Why not Debian? I've always used either Debian or Gentoo, depending on what I'm doing. I know Gentoo isn't everyones cup of tea, but Debian seems similar enough to Centos in my eyes.

EDIT: Reading elsewhere in the thread, the answer seems to be “enterprise”, which I consider something to be actively avoided.

You can check out SUSE. Depending what you do, maybe go with FreeBSD instead linux.
I'd love to know what the Red Hat employee are saying internally i am sure it's a big shithole right know,
This strikes me as an infantile response to a sensible business move. We need to grow up, realize that the free lunch is over, and pay for what we value. And developers, including large companies, need to stop coddling us by offering us their best work for free.

Edit: "We" includes me; I should pay for more software too (not that I use any commercial software illegally; I only mean choosing paid products over free ones).

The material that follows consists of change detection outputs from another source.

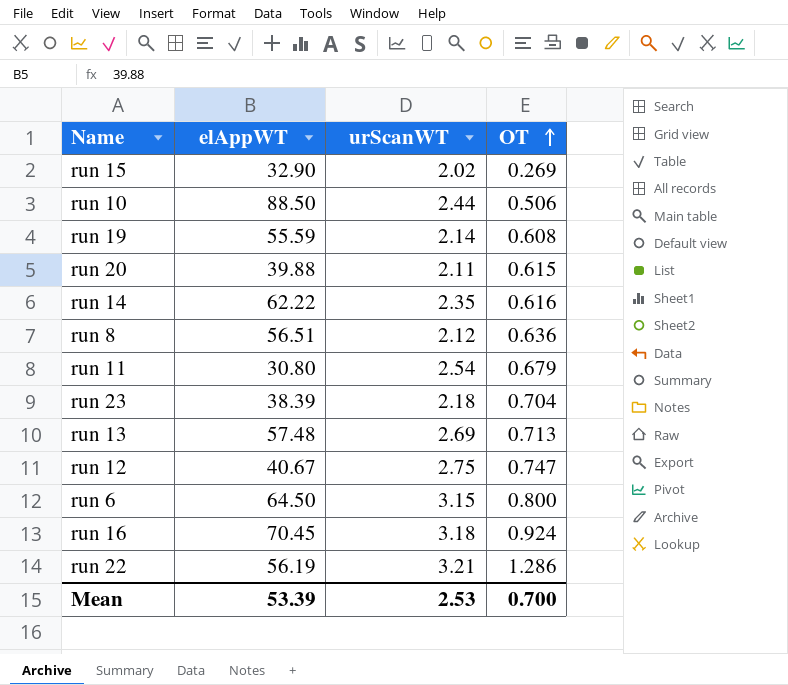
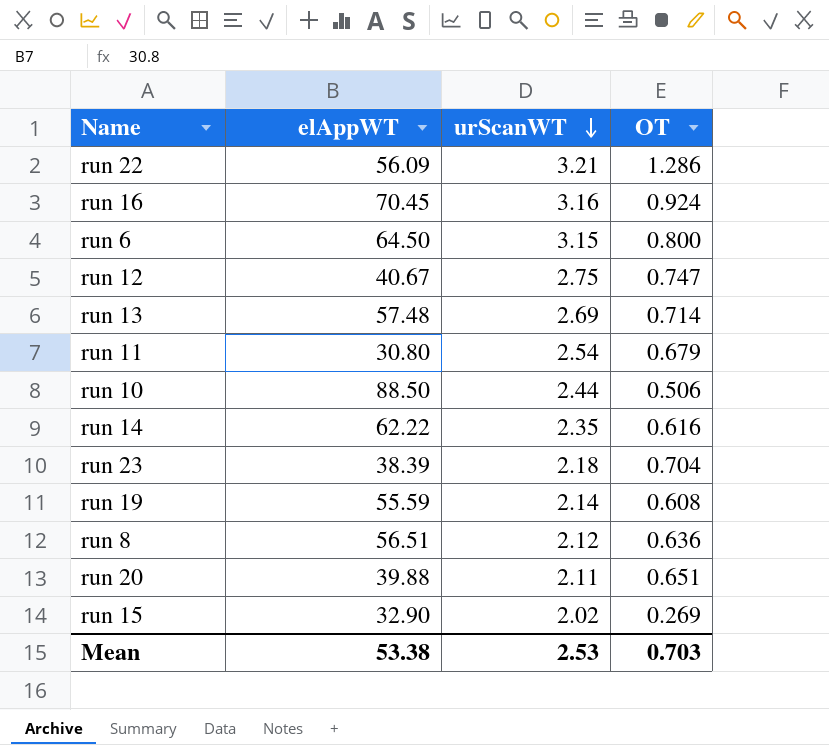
row order: OT ascending -> urScanWT descending
run 22 | elAppWT: 56.19 -> 56.09
run 16 | urScanWT: 3.18 -> 3.16
run 13 | OT: 0.713 -> 0.714
run 20 | OT: 0.615 -> 0.651
Mean | elAppWT: 53.39 -> 53.38
Mean | OT: 0.700 -> 0.703

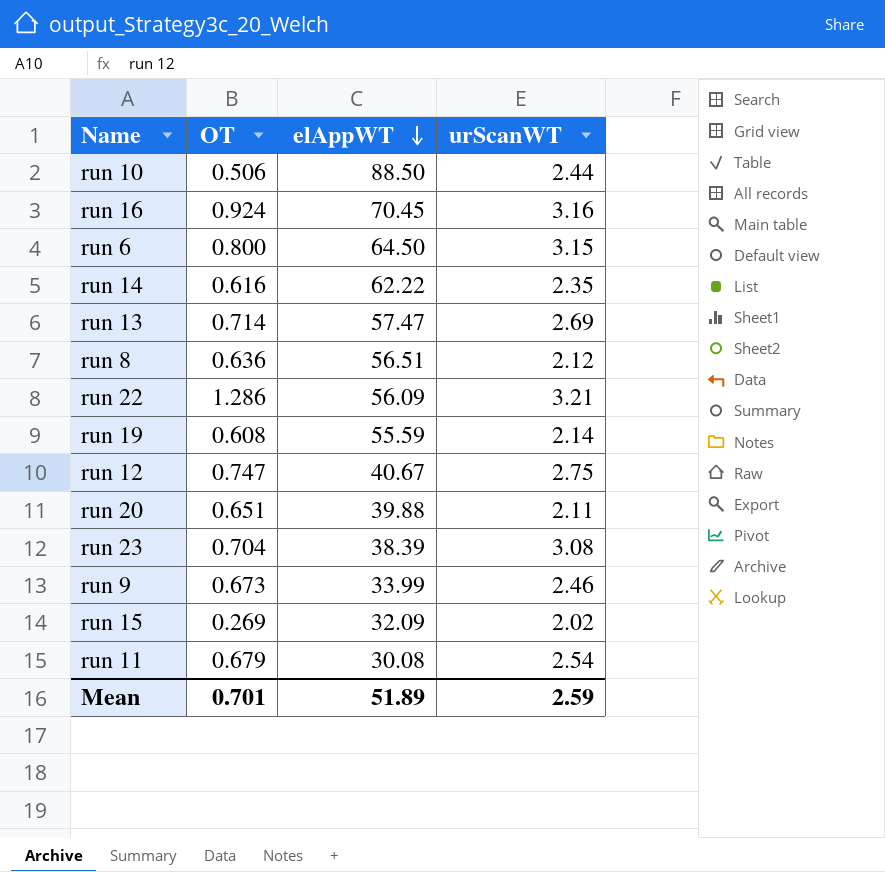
row order: urScanWT descending -> elAppWT descending
column OT | position: 4 -> 2
run 13 | elAppWT: 57.48 -> 57.47
run 23 | urScanWT: 2.18 -> 3.08
row run 9: none -> 0.673 | 33.99 | 2.46
run 15 | elAppWT: 32.90 -> 32.09
run 11 | elAppWT: 30.80 -> 30.08
Mean | OT: 0.703 -> 0.701
Mean | elAppWT: 53.38 -> 51.89
Mean | urScanWT: 2.53 -> 2.59

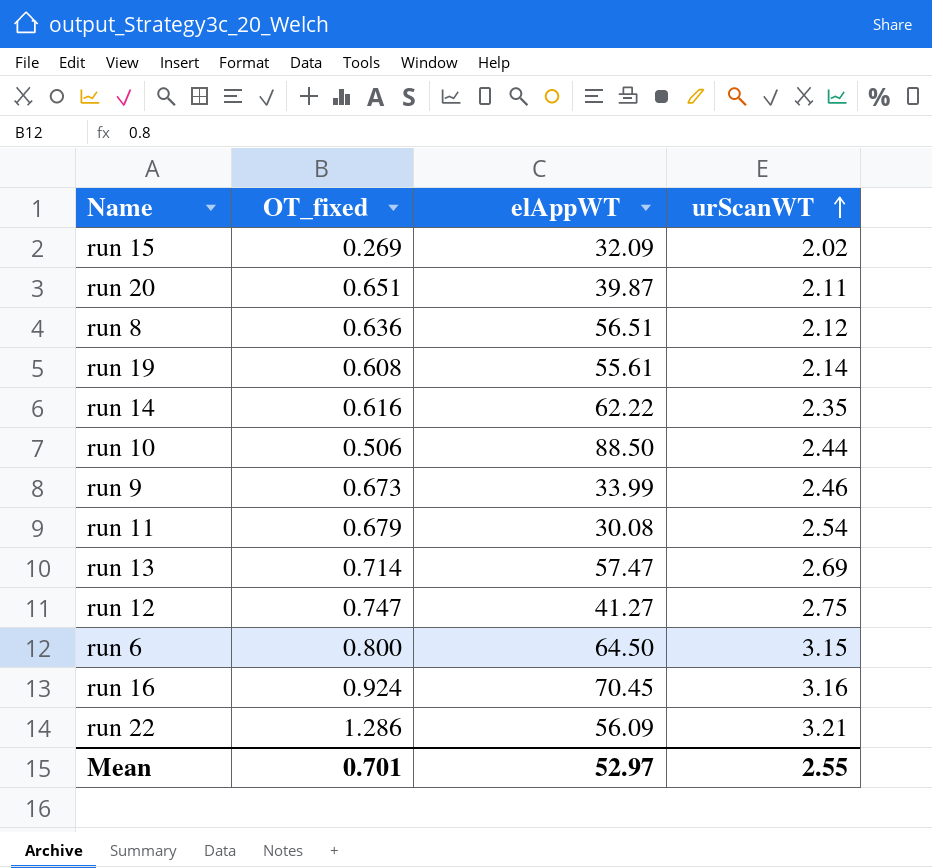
row order: elAppWT descending -> urScanWT ascending
column name: OT -> OT_fixed
row run 23: 0.704 | 38.39 | 3.08 -> none
run 20 | elAppWT: 39.88 -> 39.87
run 19 | elAppWT: 55.59 -> 55.61
run 12 | elAppWT: 40.67 -> 41.27
Mean | elAppWT: 51.89 -> 52.97
Mean | urScanWT: 2.59 -> 2.55

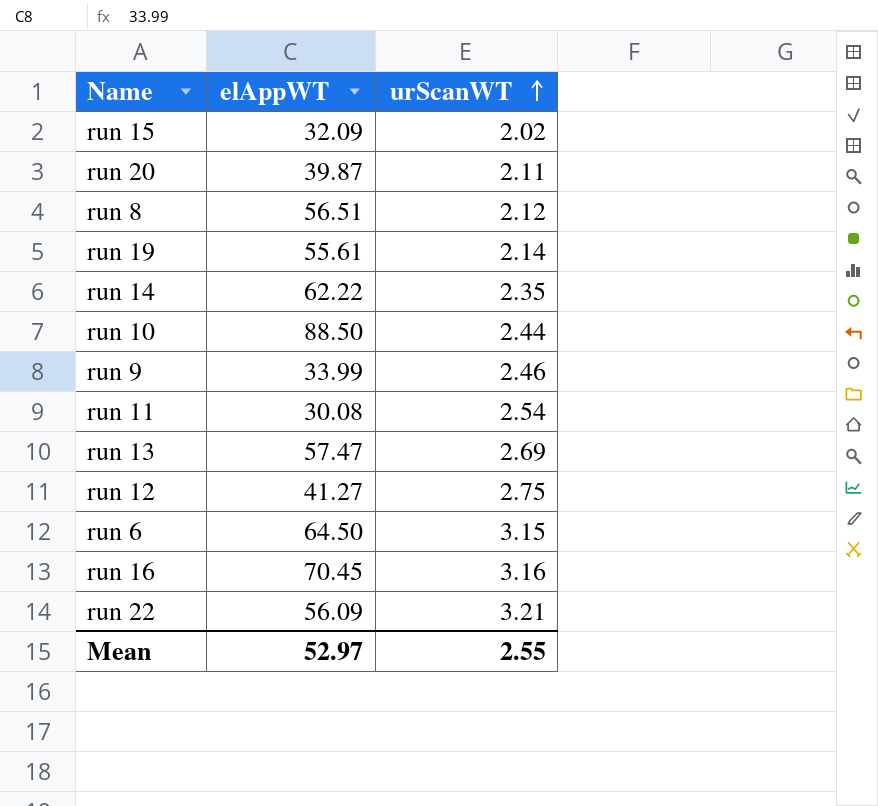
column OT_fixed | position: 2 -> none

The biggest issue here is that they've went back on supporting till 2029 and given folks till this time next year to have a replacement solution in place.

I'm all for supporting the continuation of services I enjoy and make use of, but this is a huge stab in the back.

Most people will probably be fine with Stream, but it's not what CentOS users signed up for.

"free lunch" is just untrue. Opensource and GPL does not work this way.

Also Redhat just cut support on one of its projects. Their business model is build on their reputation and long term support. Not best long term move.

What about companies like mine, that run their own servers, to do stuff that is a legal requirement, but don't have money to pay RHEL?
The writing's been on the wall ever since IBM acquired RedHat, not to mention the fact that the Linux world is otherwise converging on Debian-derived distros.

I personally hope the Linux world converges. There are too many needless distributions whose only major difference is branding and a few file locations and other minor quibbling choices. There is absolutely no value in having both a Debian and RedHat/CentOS in the world other than annoying people who want to distribute software for Linux by making them support two package managers.

Eh, while I agree that RHEL feels pretty redundant in a world where Debian exists, there are some distros that absolutely bring something new that you couldn't do as a Debian downstream (in particular, NixOS).
> the Linux world is otherwise converging on Debian-derived distros

NixOS seems to be taking off, Alpine is most used in containers but is great on bare metal, Arch Linux remains a pillar of the wider community, Void is still going strong. Debian is excellent, but it's not the world.